Disons n’y avoir lieu à référé sur la demande de communication, formulée par Monsieur [E] [S] à l’encontre de la S.A.R.L. [Y] [Z] Intérior Designer, des pièces 1 à 73 communiquées dans l’assignation principale délivrée par exploit du 24 octobre 2023.
Déclarons commune et exécutoire à l’égard de la S.A.S.U. AG Piscine & Spa, la S.A. Protect, la société QBE Insurance Europe Limited, Monsieur [E] [S] et la S.A. MAAF Assurances l’ordonnance de référé n°2024/423 (RG n°24/00599) en date du 30 juillet 2024 ayant désigné Monsieur [M] [F] en qualité d’expert, et de voir dire que les opérations d’expertise en cours se dérouleront à leur contradictoire.

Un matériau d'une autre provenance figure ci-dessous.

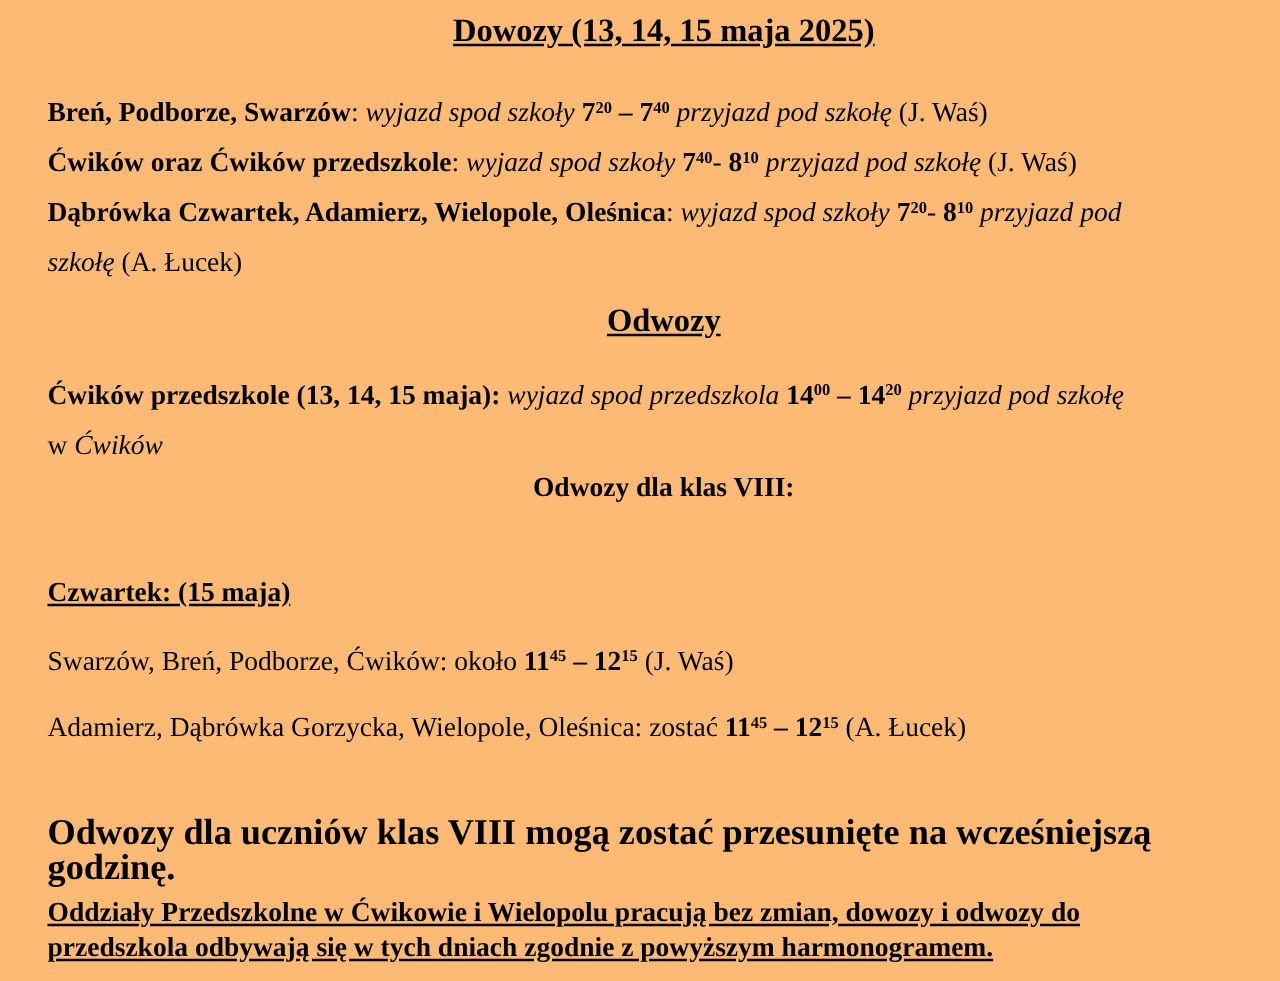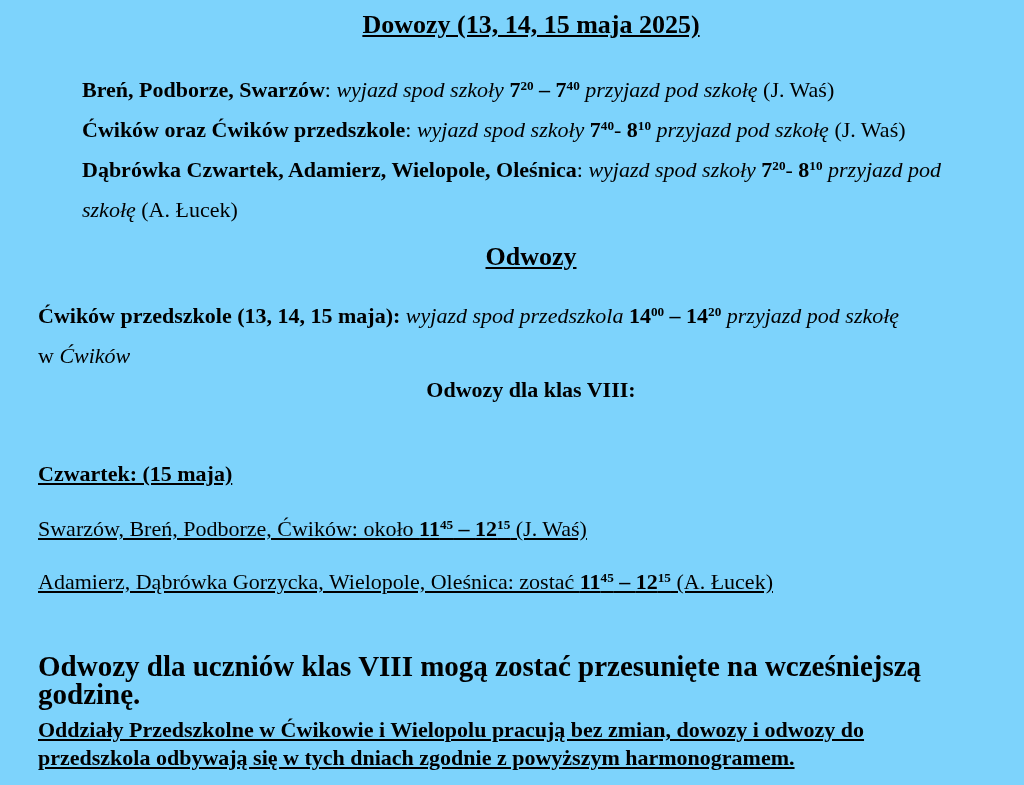--- a/index.html
+++ b/index.html
@@ -1,21 +1,21 @@
 <!DOCTYPE html>
 <html lang="pl"><head>
 <meta charset="utf-8">
 <style>
   html, body { margin: 0; padding: 0; background: #ffffff; }
   .page {
     position: relative;
     width: 1024px;
     height: 785px;
     box-sizing: border-box;
-    background: #7dd3fc;
+    background: #fdba74;
     color: #000000;
     font-family: "Liberation Serif", "DejaVu Serif", serif;
     padding: 8px 0 0 38px;
     overflow: hidden;
   }
   .inner { width: 986px; }
   .b { font-weight: bold; }
   .i { font-style: italic; }
   sup {
     font-size: 0.6em;
@@ -25,21 +25,21 @@
     line-height: 0;
   }
   h1, h2, h3, p { margin: 0; padding: 0; font-weight: normal; }
   .title {
     font-size: 26px;
     line-height: 34px;
     font-weight: bold;
     text-decoration: underline;
     text-align: center;
   }
-  .sec-dowozy { margin-top: 28px; margin-left: 44px; }
+  .sec-dowozy { margin-top: 28px; }
   .para { font-size: 22px; line-height: 40px; }
   .heading-underline {
     margin-top: 10px;
     font-size: 26px;
     line-height: 34px;
     font-weight: bold;
     text-decoration: underline;
     text-align: center;
   }
   .para-odwozy { margin-top: 22px; }
@@ -49,21 +49,21 @@
     font-weight: bold;
     text-align: center;
   }
   .subheading {
     margin-top: 56px;
     font-size: 22px;
     line-height: 28px;
     font-weight: bold;
     text-decoration: underline;
   }
-  .single { line-height: 28px; text-decoration: underline; }
+  .single { line-height: 28px; }
   .mt27 { margin-top: 27px; }
   .mt25 { margin-top: 25px; }
   .note1 { margin-top: 56px; font-size: 29px; line-height: 28px; }
   .note2 { margin-top: 8px; font-size: 22px; line-height: 28px; text-decoration: underline; }
 </style>
 </head>
 <body>
 
 <div class="page">
   <div class="inner">

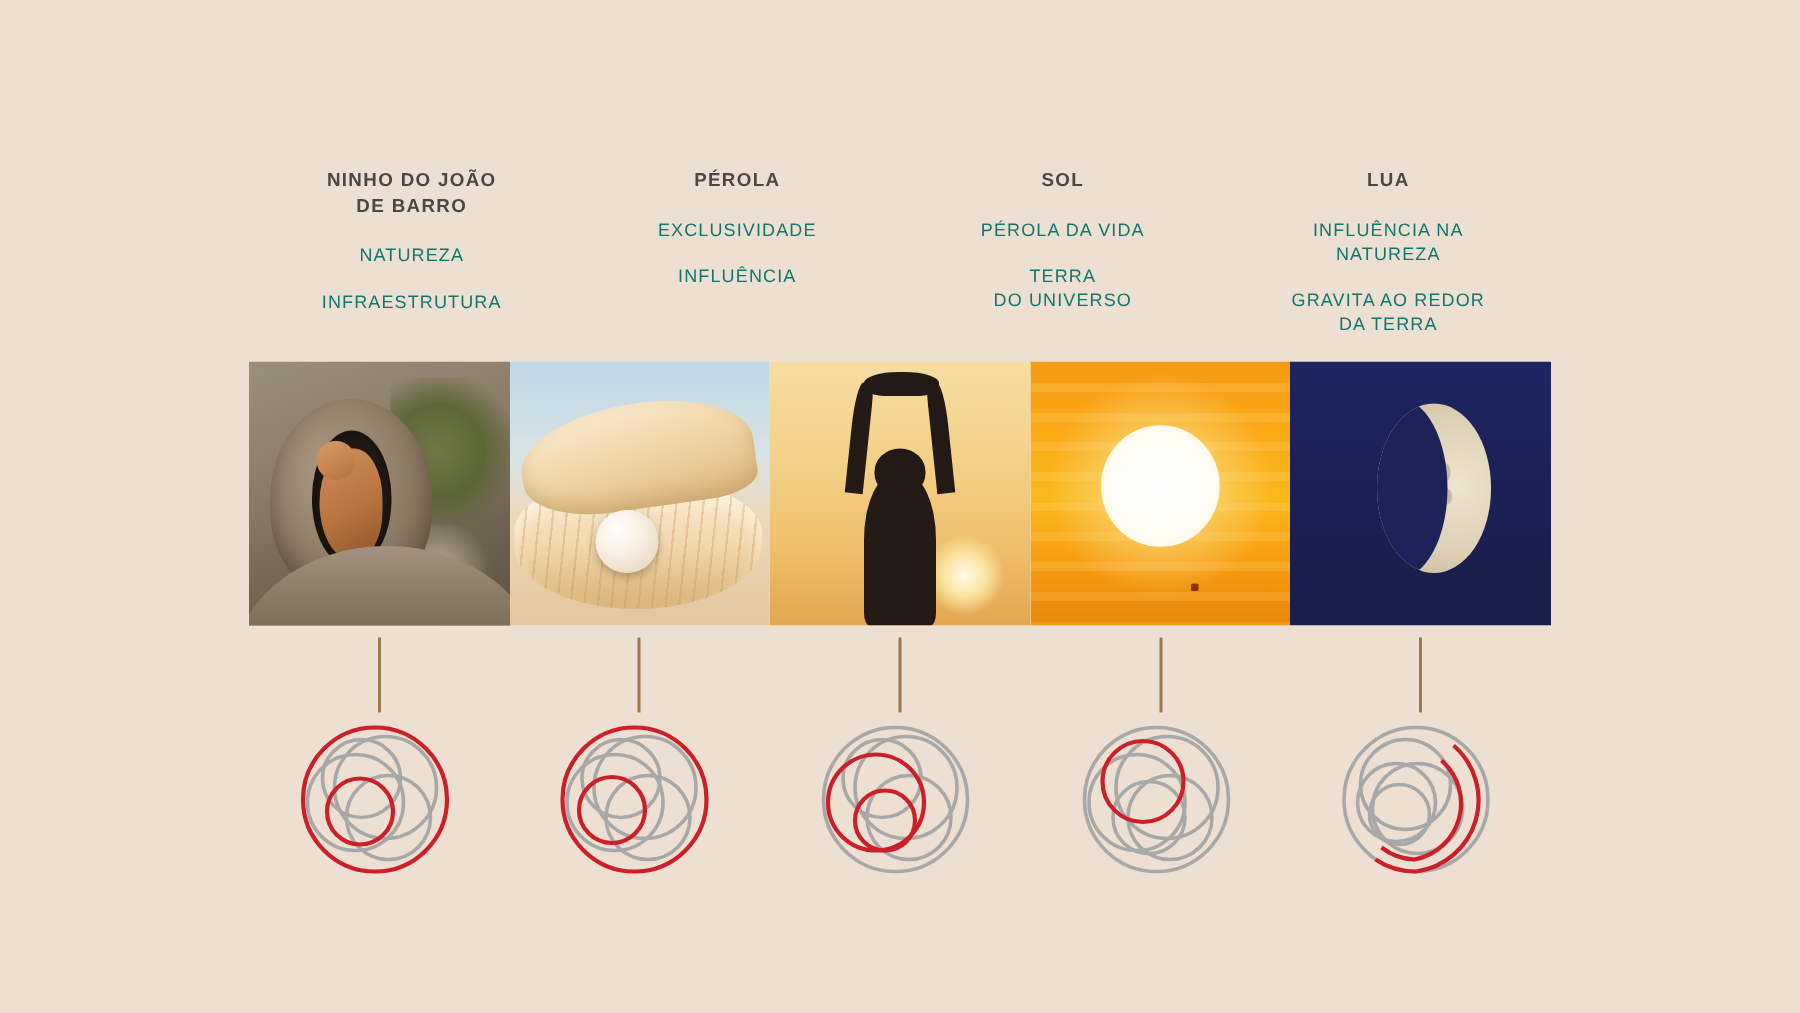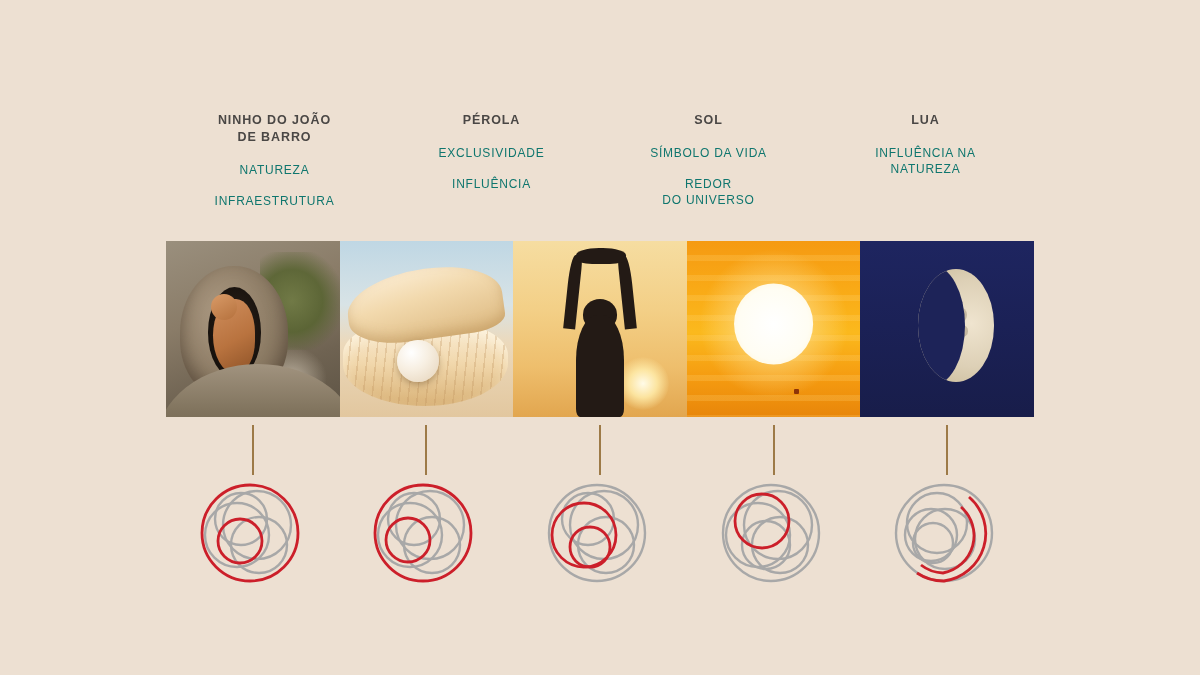--- a/index.html
+++ b/index.html
@@ -300,28 +300,30 @@
       <div class="col-attr">NATUREZA</div>
       <div class="col-attr">INFRAESTRUTURA</div>
     </div>
     <div class="text-col">
       <div class="col-title">PÉROLA</div>
       <div class="col-attr">EXCLUSIVIDADE</div>
       <div class="col-attr">INFLUÊNCIA</div>
     </div>
     <div class="text-col">
       <div class="col-title">SOL</div>
-      <div class="col-attr">SÍMBOLO DA VIDA</div>
-      <div class="col-attr">REDOR
+      <div class="col-attr">PÉROLA DA VIDA</div>
+      <div class="col-attr">TERRA
 DO UNIVERSO</div>
     </div>
     <div class="text-col">
       <div class="col-title">LUA</div>
       <div class="col-attr">INFLUÊNCIA NA
 NATUREZA</div>
+      <div class="col-attr">GRAVITA AO REDOR
+DA TERRA</div>
     </div>
   </div>
 
   <div class="img-strip">
 
     <div class="img-cell">
       <div class="scene-nest">
         <div class="nest-moss"></div>
         <div class="nest-dome"></div>
         <div class="nest-hole"></div>

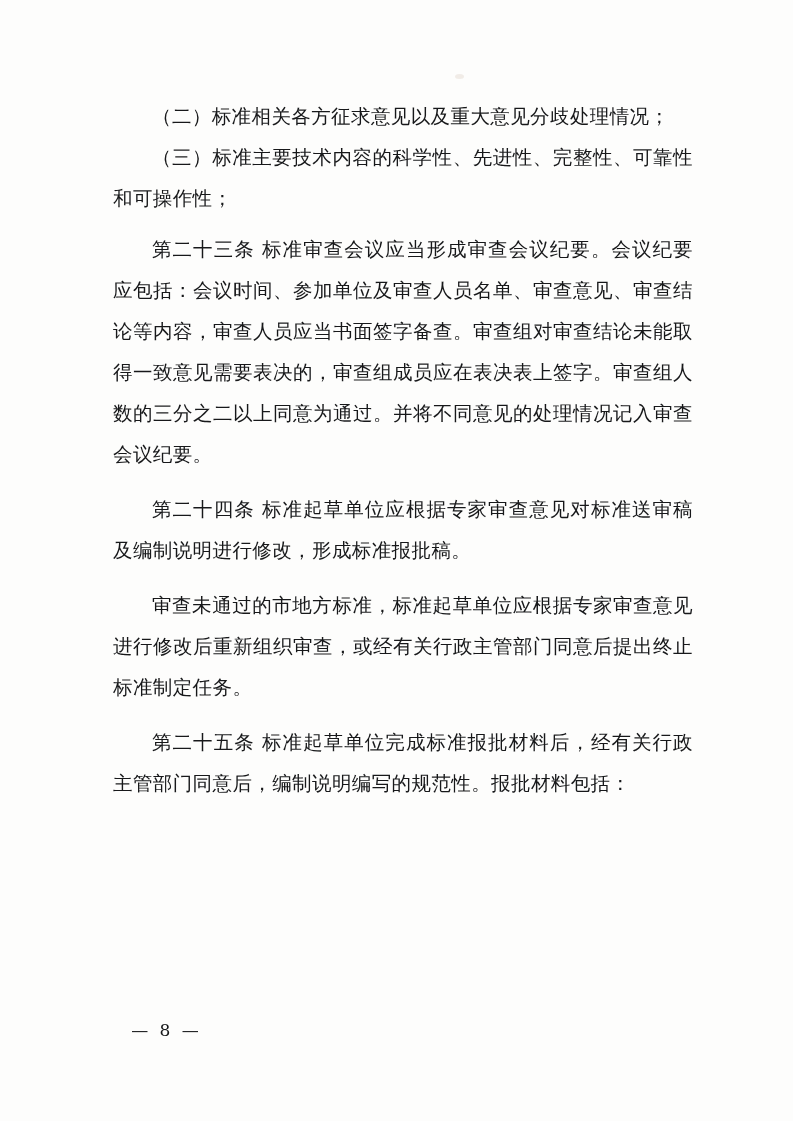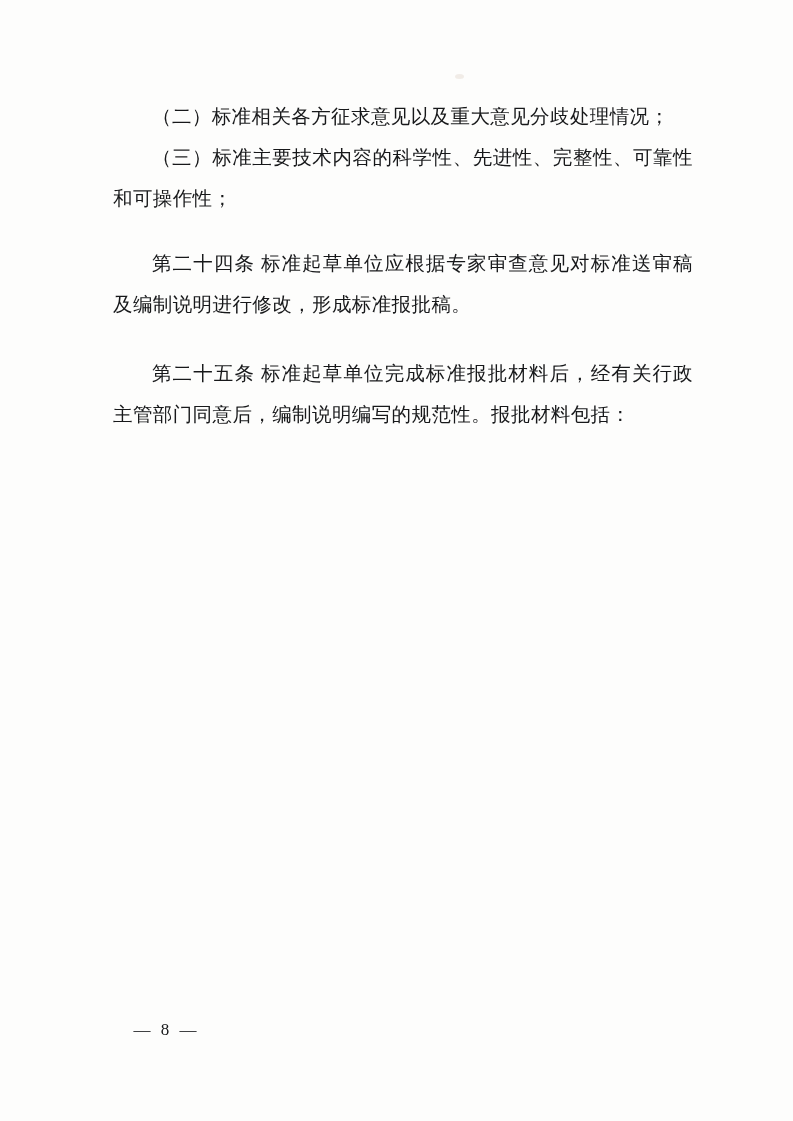--- a/index.html
+++ b/index.html
@@ -12,21 +12,20 @@
     font-family: "DejaVu Serif", "Liberation Serif", serif;
     color: #141414;
   }
   .page {
     position: relative;
     width: 793px;
     height: 1121px;
     background: #fdfdfc;
     overflow: hidden;
     box-sizing: border-box;
-    font-family: Liberation Serif, serif;
   }
   .page-body {
     position: absolute;
     left: 113px;
     top: 96px;
     width: 580px;
   }
   .para {
     font-size: 19.5px;
     line-height: 41px;
@@ -77,27 +76,29 @@
 
   <div class="faint-mark"></div>
 
   <div class="page-body">
 
     <p class="para indent">（二）标准相关各方征求意见以及重大意见分歧处理情况；</p>
     <p class="para indent">（三）标准主要技术内容的科学性、先进性、完整性、可靠性和可操作性；</p>
 
     <div class="gap-med"></div>
 
+    <p class="para indent">第二十三条  标准审查会议应当形成审查会议纪要。会议纪要应包括：会议时间、参加单位及审查人员名单、审查意见、审查结论等内容，审查人员应当书面签字备查。审查组对审查结论未能取得一致意见需要表决的，审查组成员应在表决表上签字。审查组人数的三分之二以上同意为通过。并将不同意见的处理情况记入审查会议纪要。</p>
 
     <div class="gap-large"></div>
 
     <p class="para indent">第二十四条  标准起草单位应根据专家审查意见对标准送审稿及编制说明进行修改，形成标准报批稿。</p>
 
     <div class="gap-large"></div>
 
+    <p class="para indent">审查未通过的市地方标准，标准起草单位应根据专家审查意见进行修改后重新组织审查，或经有关行政主管部门同意后提出终止标准制定任务。</p>
 
     <div class="gap-large"></div>
 
     <p class="para indent">第二十五条  标准起草单位完成标准报批材料后，经有关行政主管部门同意后，编制说明编写的规范性。报批材料包括：</p>
 
   </div>
 
   <div class="footer">
     <span class="footer-inner">— 8 —</span>
   </div>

Disons que les opérations d’expertise désormais confiées à cet expert, se dérouleront au contradictoire des parties concernées par la présente procédure.
Disons que les mis en cause devront être régulièrement convoqués par l’expert, et que son rapport leur sera opposable.
Disons que, dans l’hypothèse où la présente ordonnance est portée à la connaissance de l’expert après dépôt de son rapport, ces dispositions seront caduques.
Disons que la S.A.R.L. [Y] [Z] Intérior Designer devra consigner à la régie du tribunal judiciaire de Grasse dans le mois suivant l’avis à consigner qui lui sera adressé par le greffe, la somme de 1.000 (mille) euros, destinée à garantir le paiement des frais et honoraires de l’expert.
Disons qu’à défaut de consignation dans ce délai et selon les modalités impartis, la nouvelle désignation de l’expert, au contradictoire des parties concernées par la présente procédure, sera caduque conformément à l’article 271 du code de procédure civile.
Condamnons la S.A.R.L. [Y] [Z] Intérior Designer aux dépens.
Ainsi ordonné et prononcé au tribunal judiciaire de Grasse.